What are the best retirement saving strategies for the self-employed? We’ll be talking about that answer in this episode of the One for the Money podcast. I go over the relatively unknown Personal Pension Plan strategy that has allowed some of my clients to put away over $300,000 in a single tax year. In the end, I’ll talk about some strategies for employees who don’t have access to a 401k type plan. Listen to learn more about the options available to you.

In this episode...
  • Retirement considerations in self-employment [01:19]
  • Deciding when to be taxed on retirement savings [02:45]
  • Advantages of Roth vs. traditional IRAs [04:51]
  • SEP IRA and solo 401k [05:35]
  • The Personal Pension Plan [10:35]
  • W2 employees without access to 401k [14:50]
Timing retirement taxes

Many Americans dream of being their own boss. Self-employed professionals such as sole proprietors and independent contractors are living out that dream. While they have the opportunity to reap the rewards of being their own boss, they also assume all of the risks. One of those risks is saving for retirement, which is entirely up to the individual since there isn’t a company to provide a matching contribution.

A self-employed individual has several options available, and choosing the right one will depend on income. The simplest option is to have an individual retirement account. These come in two varieties, Traditional and Roth. These types of accounts are only taxed once with ordinary income taxes. With a traditional IRA, taxes are applied in retirement, and with a Roth, taxes are applied now. 
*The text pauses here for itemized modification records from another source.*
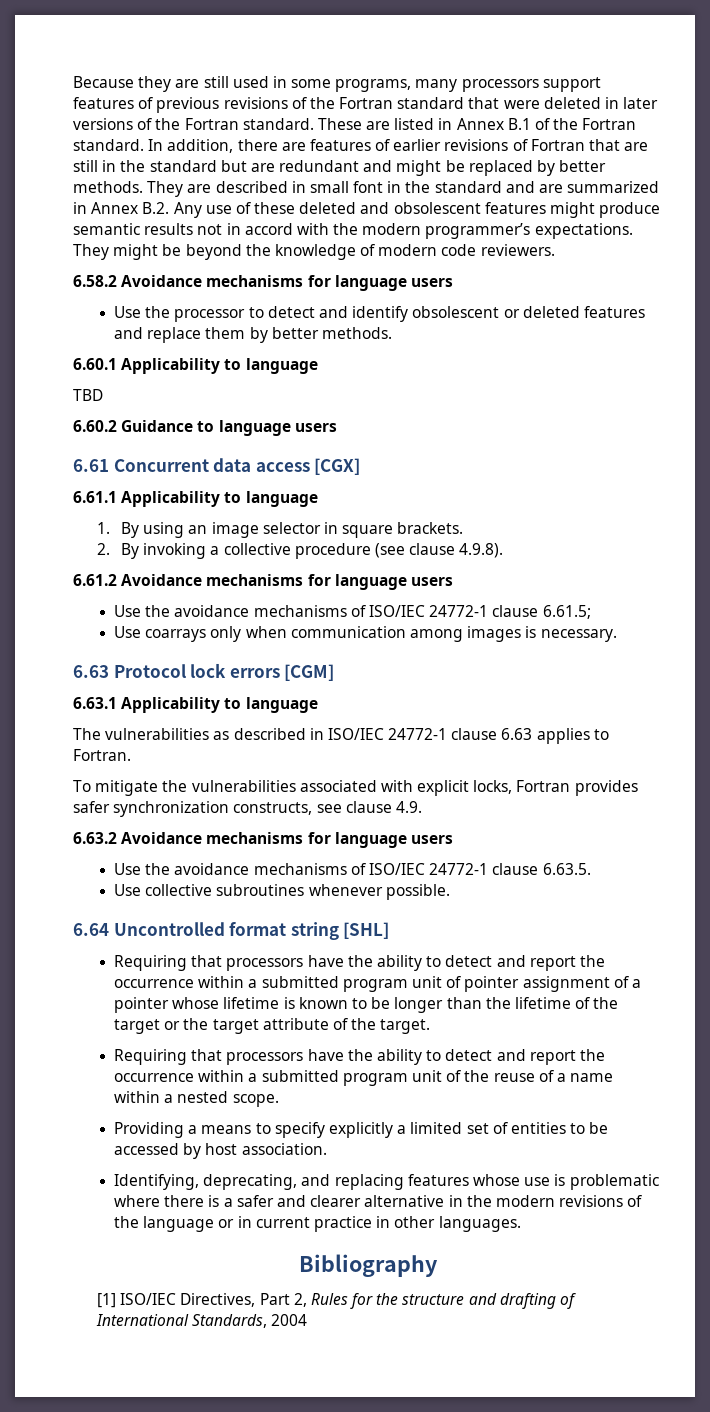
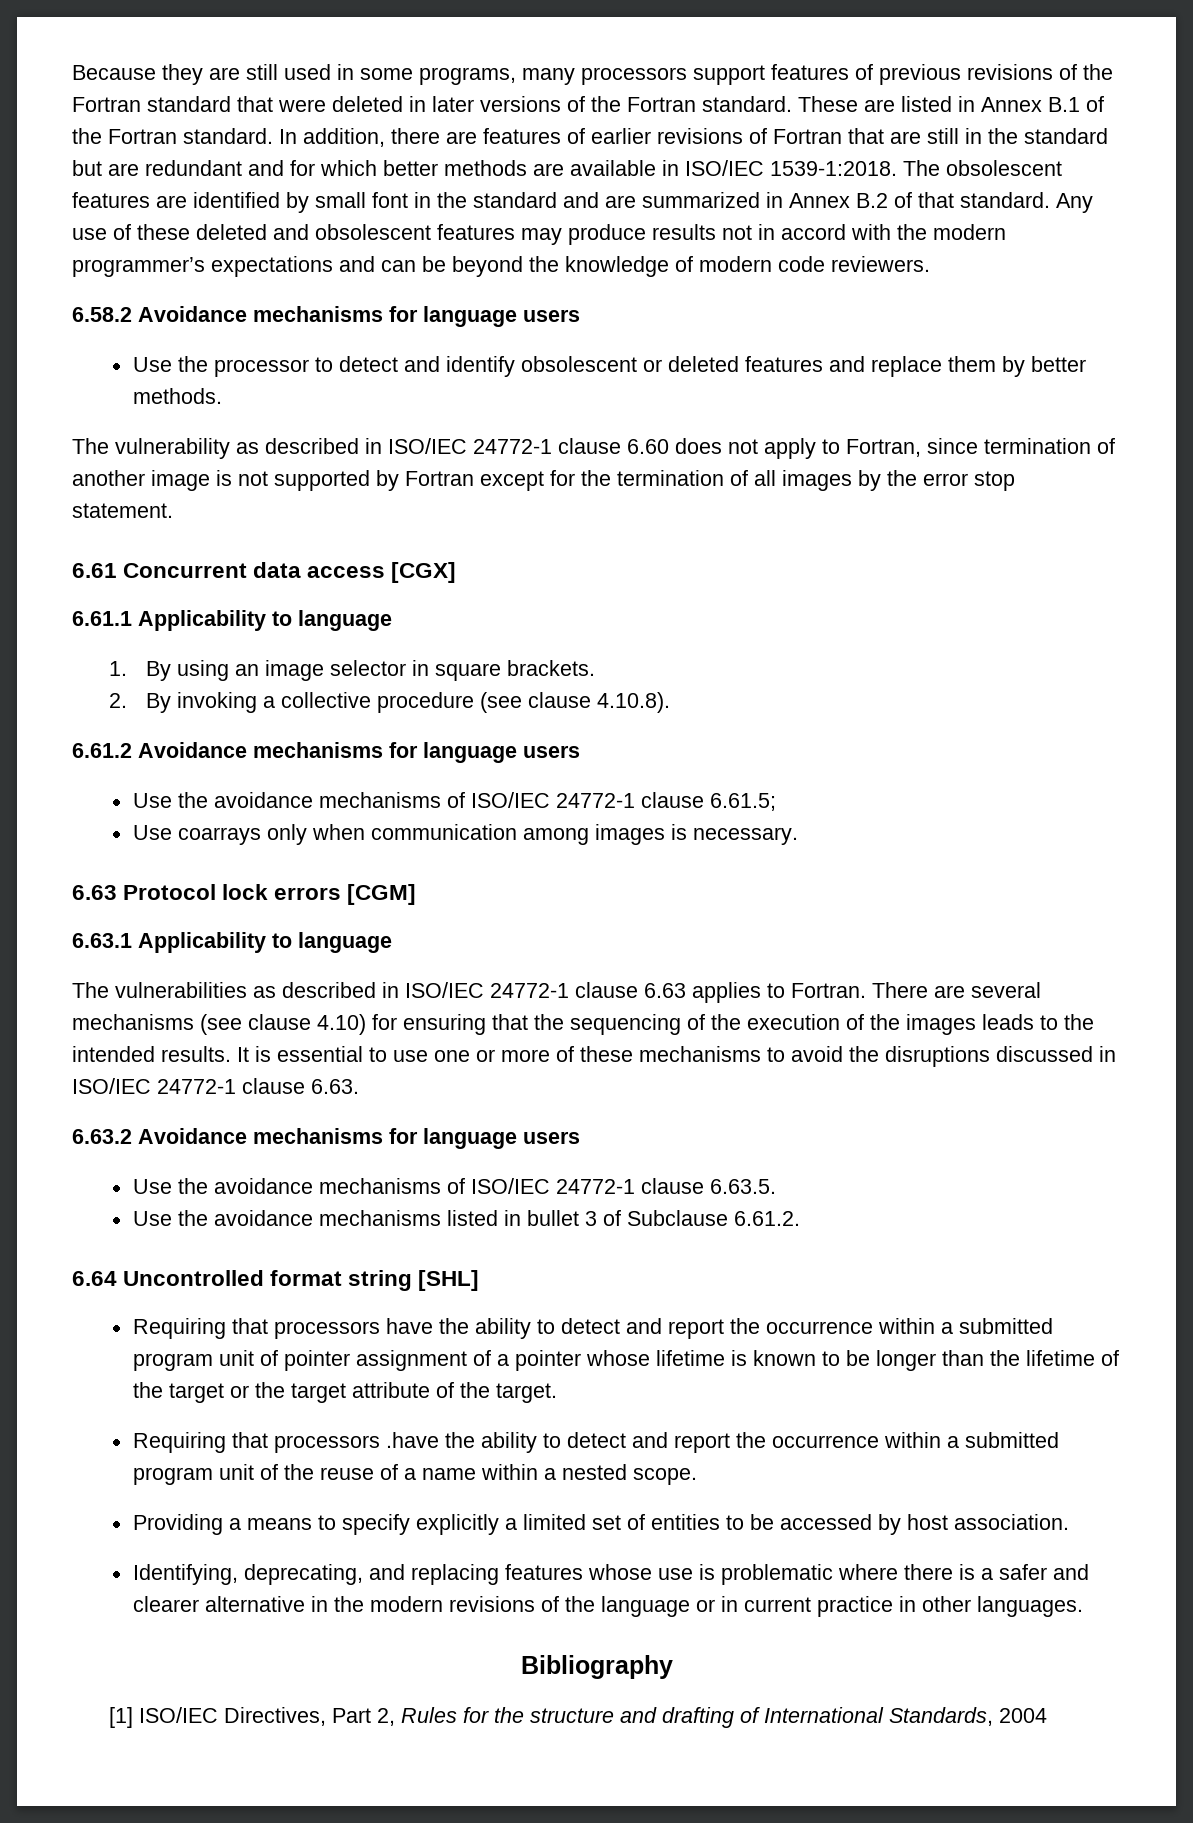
- In addition, there are features of earlier revisions of Fortran that are still in the standard but are redundant and might be replaced by better methods. They are described in small font in the standard and are summarized in Annex B.2. Any use of these deleted and obsolescent features might produce semantic results not in accord with the modern programmer’s expectations. They might be beyond the knowledge of modern code reviewers.
+ In addition, there are features of earlier revisions of Fortran that are still in the standard but are redundant and for which better methods are available in ISO/IEC 1539-1:2018. The obsolescent features are identified by small font in the standard and are summarized in Annex B.2 of that standard. Any use of these deleted and obsolescent features may produce results not in accord with the modern programmer’s expectations and can be beyond the knowledge of modern code reviewers.
- 6.60.1 Applicability to language
- TBD
- 6.60.2 Guidance to language users
+ The vulnerability as described in ISO/IEC 24772-1 clause 6.60 does not apply to Fortran, since termination of another image is not supported by Fortran except for the termination of all images by the error stop statement.
- 2. By invoking a collective procedure (see clause 4.9.8).
+ 2. By invoking a collective procedure (see clause 4.10.8).
- The vulnerabilities as described in ISO/IEC 24772-1 clause 6.63 applies to Fortran.
- To mitigate the vulnerabilities associated with explicit locks, Fortran provides safer synchronization constructs, see clause 4.9.
+ The vulnerabilities as described in ISO/IEC 24772-1 clause 6.63 applies to Fortran. There are several mechanisms (see clause 4.10) for ensuring that the sequencing of the execution of the images leads to the intended results. It is essential to use one or more of these mechanisms to avoid the disruptions discussed in ISO/IEC 24772-1 clause 6.63.
- Use collective subroutines whenever possible.
+ Use the avoidance mechanisms listed in bullet 3 of Subclause 6.61.2.
- Requiring that processors have the ability to detect and report the occurrence within a submitted program unit of the reuse of a name within a nested scope.
+ Requiring that processors .have the ability to detect and report the occurrence within a submitted program unit of the reuse of a name within a nested scope.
Deciding when to be taxed is based on income level. If your income is on the lower side, I typically recommend you pay the income tax now and contribute to a Roth. If you’re in a higher income bracket and expect to have a lower income in retirement, you’ll want to wait to pay your income taxes then. There are a lot of factors to consider, so it’s recommended that you check with a certified financial planner.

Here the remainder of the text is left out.